Fifty years later, church is no longer tidy. For starters, my husband and I worship in a school auditorium which I’m sure is not a church. My work at VMMissions regularly presses me and my colleagues and our workers into the contested question, “What is church?” And if that weren’t hard enough to discern in the far-flung corners of Asia, postmodern Europe, and, increasingly, the United States, we also wrestle with “How do you multiply it?” More than once, my aching mind has come to rest only on the assurance that whatever the church is, Jesus has promised to build it.

If you were asked, “What are the irreducible minimums of the church?” what would you say? An assembly of some number? What number? A pattern of assembling? What’s the pattern and what mission and values would it reflect? Beyond discerning that biblically, and agreeing what church should be for a particular context, how would you multiply it? Would you “launch large,” plant house churches or “missional communities,” “swarm off” of existing churches, or something else?

For boomers like myself, these questions can seem irrelevant – we think we know what church is and we hear about the occasional church plant. But these questions are not irrelevant to our children, too many of whom have answered by leaving the church, but some of whom are running hard after a better version of the bride of Christ than Christendom modeled. One less self-satisfied, cloistered and busy with its own affairs.

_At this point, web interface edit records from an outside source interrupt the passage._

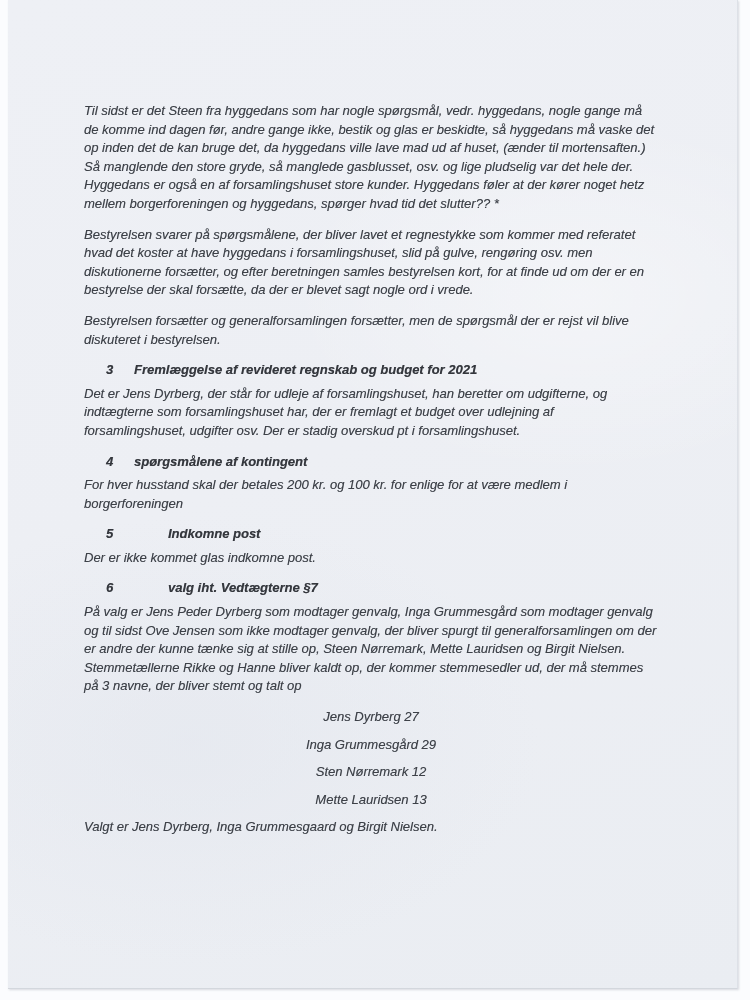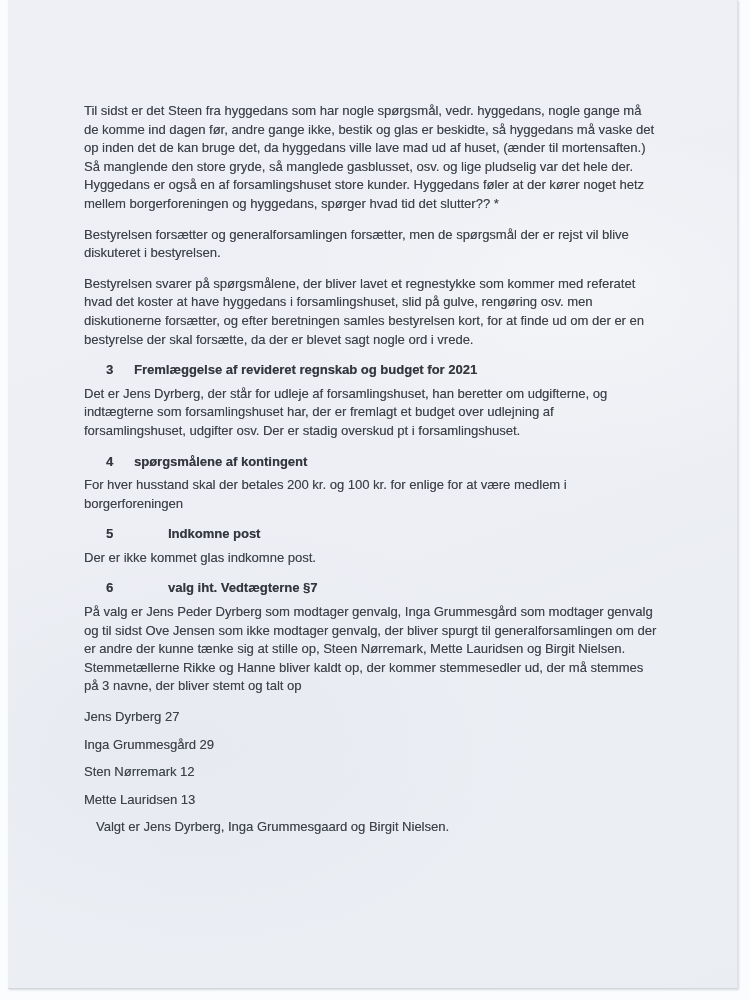--- a/index.html
+++ b/index.html
@@ -14,6 +14,7 @@
     position: relative;
     width: 750px;
     height: 1000px;
+    font-style: italic;
   }
   
   .paper {

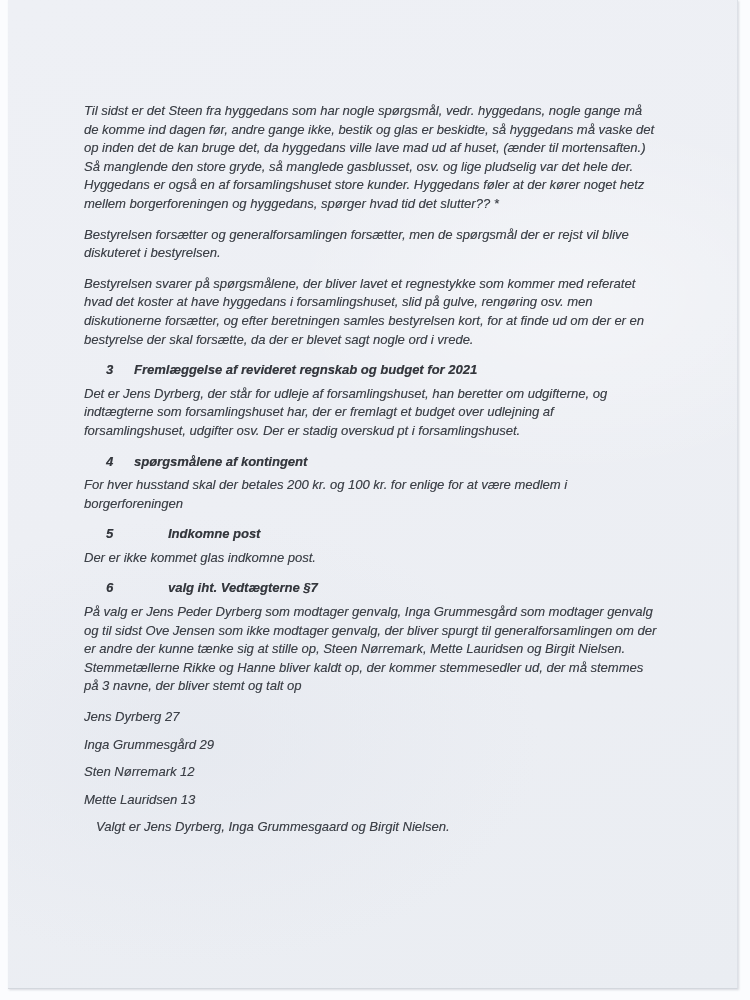--- a/index.html
+++ b/index.html
@@ -75,9 +75,9 @@
 
       <p class="para">Til sidst er det Steen fra hyggedans som har nogle spørgsmål, vedr. hyggedans, nogle gange må de komme ind dagen før, andre gange ikke, bestik og glas er beskidte, så hyggedans må vaske det op inden det de kan bruge det, da hyggedans ville lave mad ud af huset, (ænder til mortensaften.) Så manglende den store gryde, så manglede gasblusset, osv. og lige pludselig var det hele der. Hyggedans er også en af forsamlingshuset store kunder. Hyggedans føler at der kører noget hetz mellem borgerforeningen og hyggedans, spørger hvad tid det slutter?? *</p>
 
+      <p class="para">Bestyrelsen svarer på spørgsmålene, der bliver lavet et regnestykke som kommer med referatet hvad det koster at have hyggedans i forsamlingshuset, slid på gulve, rengøring osv. men diskutionerne forsætter, og efter beretningen samles bestyrelsen kort, for at finde ud om der er en bestyrelse der skal forsætte, da der er blevet sagt nogle ord i vrede.</p>
+
       <p class="para">Bestyrelsen forsætter og generalforsamlingen forsætter, men de spørgsmål der er rejst vil blive diskuteret i bestyrelsen.</p>
-
-      <p class="para">Bestyrelsen svarer på spørgsmålene, der bliver lavet et regnestykke som kommer med referatet hvad det koster at have hyggedans i forsamlingshuset, slid på gulve, rengøring osv. men diskutionerne forsætter, og efter beretningen samles bestyrelsen kort, for at finde ud om der er en bestyrelse der skal forsætte, da der er blevet sagt nogle ord i vrede.</p>
 
       <div class="heading">
         <span class="num">3</span>

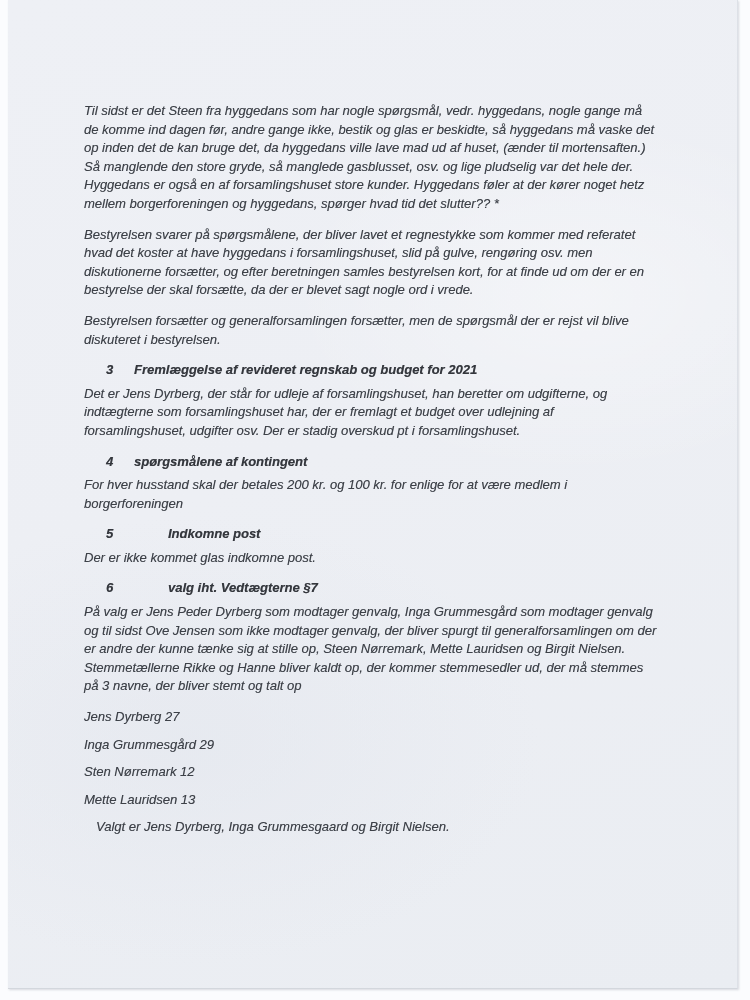--- a/index.html
+++ b/index.html
@@ -61,6 +61,7 @@
   }
   .vote {
     margin: 0 0 9px 0;
+    text-align: center;
   }
   .result {
     margin: 9px 0 0 12px;

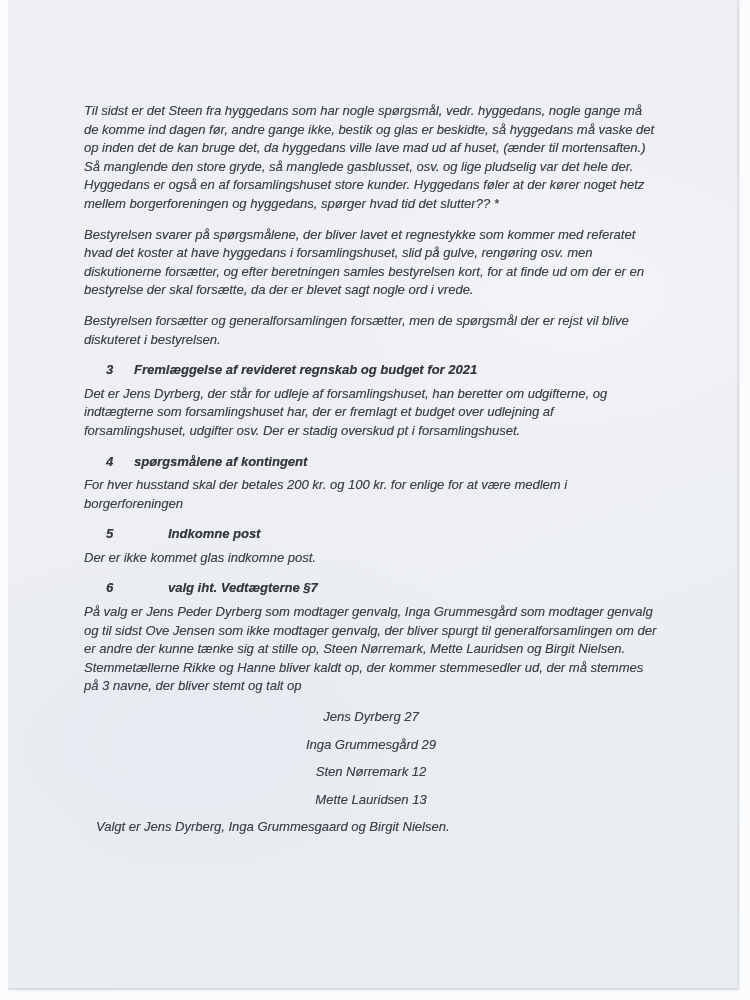--- a/index.html
+++ b/index.html
@@ -64,7 +64,7 @@
     text-align: center;
   }
   .result {
-    margin: 9px 0 0 12px;
+    margin: 9px 0 0 0;
   }
 </style>
 </head>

Consider these questions for your own church family, particularly the question of multiplication. Jesus is building his church, inviting in those who were once far off (Eph. 2:13). How are your patterns in discipling, Bible studies, small groups, worship and service extending Jesus’ invitation to far-off persons and teaching them to do the same? May God open the doors of our hearts and enable us to “see all the people” he longs to bring together into his family, the church!

Lynn Suter is Director of Operations and International Ministries for Virginia Mennonite Missions.